Not everyone is convinced. Robert Schaeffer, public education director of the National Center for Fair & Open Testing, which is a longstanding critic of standardized testing and ETS, said that his group has received e-mail from test takers in China discussing "widespread" anger and indicating that "some students are seeking help to initiate legal action" because of the canceled scores.
Schaeffer said he agreed that the use of previously used tests would have given "a huge advantage" to those familiar with the questions used earlier.
And he said that there is a broader pattern that needs scrutiny. He noted that an ETS subsidiary in India last year experienced major problems with an administration of the GRE in which thousands of students were unable to take the exam on the days for which they were scheduled. At the time, the Indian press was full of reports on student frustration. In both India and China, many students travel to take the exams and undergo grueling test-preparation programs.
Schaeffer said that ETS has "again messed up thousands of lives by inept administration," and that the question is whether ETS's ambitions in foreign testing (a major growth area) have gone too far. "ETS has allowed its marketing efforts to exceed its technical and managerial competence," he said.

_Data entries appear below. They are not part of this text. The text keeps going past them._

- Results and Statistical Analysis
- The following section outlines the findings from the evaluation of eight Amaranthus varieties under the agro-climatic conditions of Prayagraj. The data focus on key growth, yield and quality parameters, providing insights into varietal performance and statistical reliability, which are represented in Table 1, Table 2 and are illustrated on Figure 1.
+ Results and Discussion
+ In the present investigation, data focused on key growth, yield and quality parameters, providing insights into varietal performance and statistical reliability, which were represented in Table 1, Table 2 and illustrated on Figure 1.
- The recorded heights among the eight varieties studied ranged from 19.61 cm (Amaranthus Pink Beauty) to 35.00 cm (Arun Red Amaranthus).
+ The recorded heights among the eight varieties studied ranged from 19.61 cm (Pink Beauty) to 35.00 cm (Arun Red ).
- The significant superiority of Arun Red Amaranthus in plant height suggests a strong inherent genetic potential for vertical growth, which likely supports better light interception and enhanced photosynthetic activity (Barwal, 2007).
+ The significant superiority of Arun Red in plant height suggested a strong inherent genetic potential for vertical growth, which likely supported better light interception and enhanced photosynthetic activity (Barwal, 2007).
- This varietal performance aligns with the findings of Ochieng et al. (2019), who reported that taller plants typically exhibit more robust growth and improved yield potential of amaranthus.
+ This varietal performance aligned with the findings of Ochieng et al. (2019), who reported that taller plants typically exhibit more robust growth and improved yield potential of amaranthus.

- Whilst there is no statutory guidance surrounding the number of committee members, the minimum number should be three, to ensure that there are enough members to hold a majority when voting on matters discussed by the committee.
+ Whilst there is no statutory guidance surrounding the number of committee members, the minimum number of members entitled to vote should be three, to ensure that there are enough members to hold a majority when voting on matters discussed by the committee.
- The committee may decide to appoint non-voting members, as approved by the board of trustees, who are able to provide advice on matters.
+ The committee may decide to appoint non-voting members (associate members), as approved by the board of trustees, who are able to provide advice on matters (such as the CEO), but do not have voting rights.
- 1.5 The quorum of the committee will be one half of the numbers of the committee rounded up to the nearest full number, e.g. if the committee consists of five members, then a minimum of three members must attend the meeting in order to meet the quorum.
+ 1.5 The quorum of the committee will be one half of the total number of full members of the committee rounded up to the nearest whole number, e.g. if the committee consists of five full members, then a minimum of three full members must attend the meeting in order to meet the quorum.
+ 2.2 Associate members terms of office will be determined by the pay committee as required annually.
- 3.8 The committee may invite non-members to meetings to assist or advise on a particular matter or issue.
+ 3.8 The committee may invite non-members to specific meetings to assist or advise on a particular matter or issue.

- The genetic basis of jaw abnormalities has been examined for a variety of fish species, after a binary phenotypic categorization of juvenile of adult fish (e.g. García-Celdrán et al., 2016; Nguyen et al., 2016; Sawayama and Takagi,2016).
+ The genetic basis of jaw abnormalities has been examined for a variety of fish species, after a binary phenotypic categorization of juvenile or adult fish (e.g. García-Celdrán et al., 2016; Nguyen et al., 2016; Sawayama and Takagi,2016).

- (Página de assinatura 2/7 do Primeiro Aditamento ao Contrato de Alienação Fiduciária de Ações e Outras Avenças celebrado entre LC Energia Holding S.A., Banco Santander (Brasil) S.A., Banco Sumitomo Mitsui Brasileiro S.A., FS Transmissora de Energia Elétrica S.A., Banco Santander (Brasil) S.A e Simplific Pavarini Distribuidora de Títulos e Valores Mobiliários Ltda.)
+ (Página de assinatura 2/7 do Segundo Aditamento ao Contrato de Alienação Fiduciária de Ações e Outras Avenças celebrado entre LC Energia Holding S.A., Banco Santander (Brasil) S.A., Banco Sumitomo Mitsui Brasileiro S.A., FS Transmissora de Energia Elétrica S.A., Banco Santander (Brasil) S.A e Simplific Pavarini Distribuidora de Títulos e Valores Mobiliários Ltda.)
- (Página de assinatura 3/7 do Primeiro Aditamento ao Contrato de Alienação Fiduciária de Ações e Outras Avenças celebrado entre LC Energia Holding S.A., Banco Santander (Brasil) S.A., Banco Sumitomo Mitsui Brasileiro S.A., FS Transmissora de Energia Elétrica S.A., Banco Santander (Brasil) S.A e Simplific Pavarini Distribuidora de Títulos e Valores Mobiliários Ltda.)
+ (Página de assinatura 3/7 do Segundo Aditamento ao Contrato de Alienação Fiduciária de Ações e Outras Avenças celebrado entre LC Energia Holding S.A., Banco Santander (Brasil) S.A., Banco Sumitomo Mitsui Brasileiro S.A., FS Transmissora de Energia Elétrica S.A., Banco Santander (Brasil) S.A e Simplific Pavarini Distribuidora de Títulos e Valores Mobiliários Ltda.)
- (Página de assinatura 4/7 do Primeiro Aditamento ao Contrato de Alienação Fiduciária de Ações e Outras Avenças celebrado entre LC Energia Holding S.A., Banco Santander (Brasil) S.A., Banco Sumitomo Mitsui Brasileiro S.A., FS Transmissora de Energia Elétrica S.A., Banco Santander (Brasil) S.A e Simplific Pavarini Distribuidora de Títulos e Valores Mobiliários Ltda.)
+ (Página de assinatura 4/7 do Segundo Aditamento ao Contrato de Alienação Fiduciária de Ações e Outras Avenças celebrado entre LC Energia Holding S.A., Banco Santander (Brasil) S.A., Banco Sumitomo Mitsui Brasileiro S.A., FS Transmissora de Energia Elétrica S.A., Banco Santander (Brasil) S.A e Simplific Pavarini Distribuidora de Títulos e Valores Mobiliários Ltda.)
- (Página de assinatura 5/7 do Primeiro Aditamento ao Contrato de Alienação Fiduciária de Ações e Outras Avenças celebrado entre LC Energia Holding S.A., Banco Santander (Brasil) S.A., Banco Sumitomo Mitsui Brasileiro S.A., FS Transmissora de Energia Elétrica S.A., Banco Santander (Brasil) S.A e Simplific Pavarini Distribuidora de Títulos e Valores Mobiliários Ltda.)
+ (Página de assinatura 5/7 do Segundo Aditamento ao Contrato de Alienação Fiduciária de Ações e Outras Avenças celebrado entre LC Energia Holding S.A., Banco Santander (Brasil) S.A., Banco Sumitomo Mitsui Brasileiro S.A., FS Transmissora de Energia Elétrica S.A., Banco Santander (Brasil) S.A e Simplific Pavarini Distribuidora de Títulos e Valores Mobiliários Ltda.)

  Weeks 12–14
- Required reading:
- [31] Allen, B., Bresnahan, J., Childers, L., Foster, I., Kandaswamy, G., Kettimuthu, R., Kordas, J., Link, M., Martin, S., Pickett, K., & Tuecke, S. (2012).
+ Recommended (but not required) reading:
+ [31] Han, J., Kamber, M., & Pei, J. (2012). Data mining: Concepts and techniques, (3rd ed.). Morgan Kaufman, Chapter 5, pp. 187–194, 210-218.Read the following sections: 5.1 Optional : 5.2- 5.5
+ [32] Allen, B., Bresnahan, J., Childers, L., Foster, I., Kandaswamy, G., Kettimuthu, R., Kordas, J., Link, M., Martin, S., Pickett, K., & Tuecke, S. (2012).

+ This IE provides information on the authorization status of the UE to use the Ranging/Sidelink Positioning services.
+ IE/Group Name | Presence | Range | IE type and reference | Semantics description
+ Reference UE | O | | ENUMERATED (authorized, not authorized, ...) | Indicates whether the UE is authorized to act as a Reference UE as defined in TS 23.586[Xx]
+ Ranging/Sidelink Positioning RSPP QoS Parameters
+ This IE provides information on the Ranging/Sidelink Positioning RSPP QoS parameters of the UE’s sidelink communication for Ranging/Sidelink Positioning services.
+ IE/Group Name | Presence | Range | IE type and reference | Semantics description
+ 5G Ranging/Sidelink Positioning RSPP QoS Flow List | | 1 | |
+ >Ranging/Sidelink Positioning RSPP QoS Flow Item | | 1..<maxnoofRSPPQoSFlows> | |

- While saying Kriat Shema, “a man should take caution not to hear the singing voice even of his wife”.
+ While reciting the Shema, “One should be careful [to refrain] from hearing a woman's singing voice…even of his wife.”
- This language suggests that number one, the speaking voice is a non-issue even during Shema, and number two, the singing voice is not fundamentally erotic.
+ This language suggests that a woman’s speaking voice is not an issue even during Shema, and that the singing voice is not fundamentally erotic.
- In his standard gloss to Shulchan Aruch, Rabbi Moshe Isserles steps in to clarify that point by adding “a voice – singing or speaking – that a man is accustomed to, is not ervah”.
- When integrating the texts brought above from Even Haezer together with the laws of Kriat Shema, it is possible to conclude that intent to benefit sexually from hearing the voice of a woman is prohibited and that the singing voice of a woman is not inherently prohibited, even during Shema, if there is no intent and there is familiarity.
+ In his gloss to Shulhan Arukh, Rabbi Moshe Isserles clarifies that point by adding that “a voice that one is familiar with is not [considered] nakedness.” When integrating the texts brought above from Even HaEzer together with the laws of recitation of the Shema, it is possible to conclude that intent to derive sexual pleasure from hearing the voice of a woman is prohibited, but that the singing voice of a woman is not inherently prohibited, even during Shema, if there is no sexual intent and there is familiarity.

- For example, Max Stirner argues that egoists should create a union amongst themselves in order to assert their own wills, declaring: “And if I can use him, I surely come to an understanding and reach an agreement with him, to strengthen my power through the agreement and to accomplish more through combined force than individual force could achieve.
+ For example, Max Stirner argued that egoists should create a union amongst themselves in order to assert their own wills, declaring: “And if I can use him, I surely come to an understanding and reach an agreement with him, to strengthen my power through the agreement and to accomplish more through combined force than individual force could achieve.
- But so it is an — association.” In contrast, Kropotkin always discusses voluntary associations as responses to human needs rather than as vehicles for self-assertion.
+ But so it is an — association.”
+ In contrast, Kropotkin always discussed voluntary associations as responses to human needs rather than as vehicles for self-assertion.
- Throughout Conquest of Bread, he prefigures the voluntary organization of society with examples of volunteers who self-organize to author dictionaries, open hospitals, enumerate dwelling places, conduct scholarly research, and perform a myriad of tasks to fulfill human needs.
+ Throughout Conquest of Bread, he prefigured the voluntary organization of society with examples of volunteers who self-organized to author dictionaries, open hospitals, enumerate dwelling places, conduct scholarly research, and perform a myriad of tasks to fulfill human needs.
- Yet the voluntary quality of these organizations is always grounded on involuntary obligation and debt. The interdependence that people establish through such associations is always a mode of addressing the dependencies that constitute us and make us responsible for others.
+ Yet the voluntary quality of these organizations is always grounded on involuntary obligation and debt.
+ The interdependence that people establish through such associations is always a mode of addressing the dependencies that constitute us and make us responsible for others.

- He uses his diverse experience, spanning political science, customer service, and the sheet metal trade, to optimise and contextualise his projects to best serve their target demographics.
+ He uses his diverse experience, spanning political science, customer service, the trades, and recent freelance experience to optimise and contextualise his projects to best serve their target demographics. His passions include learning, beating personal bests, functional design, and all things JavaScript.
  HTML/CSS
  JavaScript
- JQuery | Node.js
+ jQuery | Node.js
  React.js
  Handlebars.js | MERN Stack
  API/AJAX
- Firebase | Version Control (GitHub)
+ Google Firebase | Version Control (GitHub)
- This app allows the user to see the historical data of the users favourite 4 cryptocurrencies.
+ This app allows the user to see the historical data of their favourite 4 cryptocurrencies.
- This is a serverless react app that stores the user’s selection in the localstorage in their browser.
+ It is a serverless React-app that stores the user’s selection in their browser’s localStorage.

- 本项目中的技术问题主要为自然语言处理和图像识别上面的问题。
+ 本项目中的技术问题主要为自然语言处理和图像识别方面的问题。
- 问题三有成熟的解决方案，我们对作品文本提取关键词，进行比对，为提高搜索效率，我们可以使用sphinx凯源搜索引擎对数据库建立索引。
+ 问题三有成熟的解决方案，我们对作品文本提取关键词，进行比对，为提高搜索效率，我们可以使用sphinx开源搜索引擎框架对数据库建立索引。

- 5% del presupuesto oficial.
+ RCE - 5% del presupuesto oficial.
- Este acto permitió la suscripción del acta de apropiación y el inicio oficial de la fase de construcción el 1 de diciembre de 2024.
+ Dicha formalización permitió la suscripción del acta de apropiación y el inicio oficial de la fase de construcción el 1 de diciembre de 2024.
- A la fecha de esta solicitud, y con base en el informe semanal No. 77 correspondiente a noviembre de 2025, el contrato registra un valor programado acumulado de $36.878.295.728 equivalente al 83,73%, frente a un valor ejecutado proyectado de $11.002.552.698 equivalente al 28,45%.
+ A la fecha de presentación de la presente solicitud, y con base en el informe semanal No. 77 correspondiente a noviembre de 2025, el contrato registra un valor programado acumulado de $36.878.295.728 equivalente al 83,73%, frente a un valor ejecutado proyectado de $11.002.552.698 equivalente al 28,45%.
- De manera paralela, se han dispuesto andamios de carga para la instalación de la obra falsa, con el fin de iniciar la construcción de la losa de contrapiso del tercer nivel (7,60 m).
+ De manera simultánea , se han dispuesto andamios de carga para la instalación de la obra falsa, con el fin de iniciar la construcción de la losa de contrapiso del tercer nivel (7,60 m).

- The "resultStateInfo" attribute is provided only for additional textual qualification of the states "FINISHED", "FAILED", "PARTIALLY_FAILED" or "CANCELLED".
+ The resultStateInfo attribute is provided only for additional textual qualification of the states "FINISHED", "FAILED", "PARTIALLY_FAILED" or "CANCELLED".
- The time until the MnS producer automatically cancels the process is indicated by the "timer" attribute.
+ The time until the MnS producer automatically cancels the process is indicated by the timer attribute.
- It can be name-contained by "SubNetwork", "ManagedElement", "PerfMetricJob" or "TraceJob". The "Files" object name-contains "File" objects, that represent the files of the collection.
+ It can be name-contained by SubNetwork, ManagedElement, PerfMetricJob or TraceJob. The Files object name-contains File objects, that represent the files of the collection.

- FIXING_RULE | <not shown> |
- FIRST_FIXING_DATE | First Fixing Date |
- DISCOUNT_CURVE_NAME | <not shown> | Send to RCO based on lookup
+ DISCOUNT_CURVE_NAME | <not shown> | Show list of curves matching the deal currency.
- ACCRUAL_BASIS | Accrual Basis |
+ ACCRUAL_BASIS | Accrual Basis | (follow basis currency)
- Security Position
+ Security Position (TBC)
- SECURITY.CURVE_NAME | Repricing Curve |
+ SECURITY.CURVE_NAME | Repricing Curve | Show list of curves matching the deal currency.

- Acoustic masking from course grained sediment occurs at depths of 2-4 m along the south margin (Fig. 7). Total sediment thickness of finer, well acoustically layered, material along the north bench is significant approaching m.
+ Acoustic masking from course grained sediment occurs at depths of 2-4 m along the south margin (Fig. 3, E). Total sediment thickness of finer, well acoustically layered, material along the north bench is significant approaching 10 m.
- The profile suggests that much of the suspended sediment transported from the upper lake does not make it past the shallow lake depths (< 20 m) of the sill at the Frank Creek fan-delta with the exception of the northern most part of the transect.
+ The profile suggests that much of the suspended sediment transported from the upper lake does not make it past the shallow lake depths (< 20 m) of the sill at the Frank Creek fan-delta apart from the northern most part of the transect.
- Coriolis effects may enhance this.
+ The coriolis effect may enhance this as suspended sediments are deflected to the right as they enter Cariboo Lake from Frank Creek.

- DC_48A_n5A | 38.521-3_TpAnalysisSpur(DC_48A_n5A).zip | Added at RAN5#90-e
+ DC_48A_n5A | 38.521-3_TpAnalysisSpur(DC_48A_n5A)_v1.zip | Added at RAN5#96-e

One Chinese student who was just notified that his scores were canceled because of the GRE mess-up said via e-mail that the situation was a major problem for him. (The student asked not to be identified for fear of offending admissions or testing officials.) The student said that of the dates ETS has offered, he would need to take the test in November, as the June test would be too late for him to use for some applications. But he said that he is currently planning to take the IELTS test of English as a foreign language at about the same time in November as ETS has scheduled the re-test. This student said that he is planning a month of tutoring for the IELTS exam and thought he was done prepping for the GRE, but feels he must now continue to prepare for that test as well.
He said that ETS has left him with a much tougher month ahead, that he feels he has been hurt by an "irrational decision" to cancel all scores, and that he now faces a prolonged "uptight period."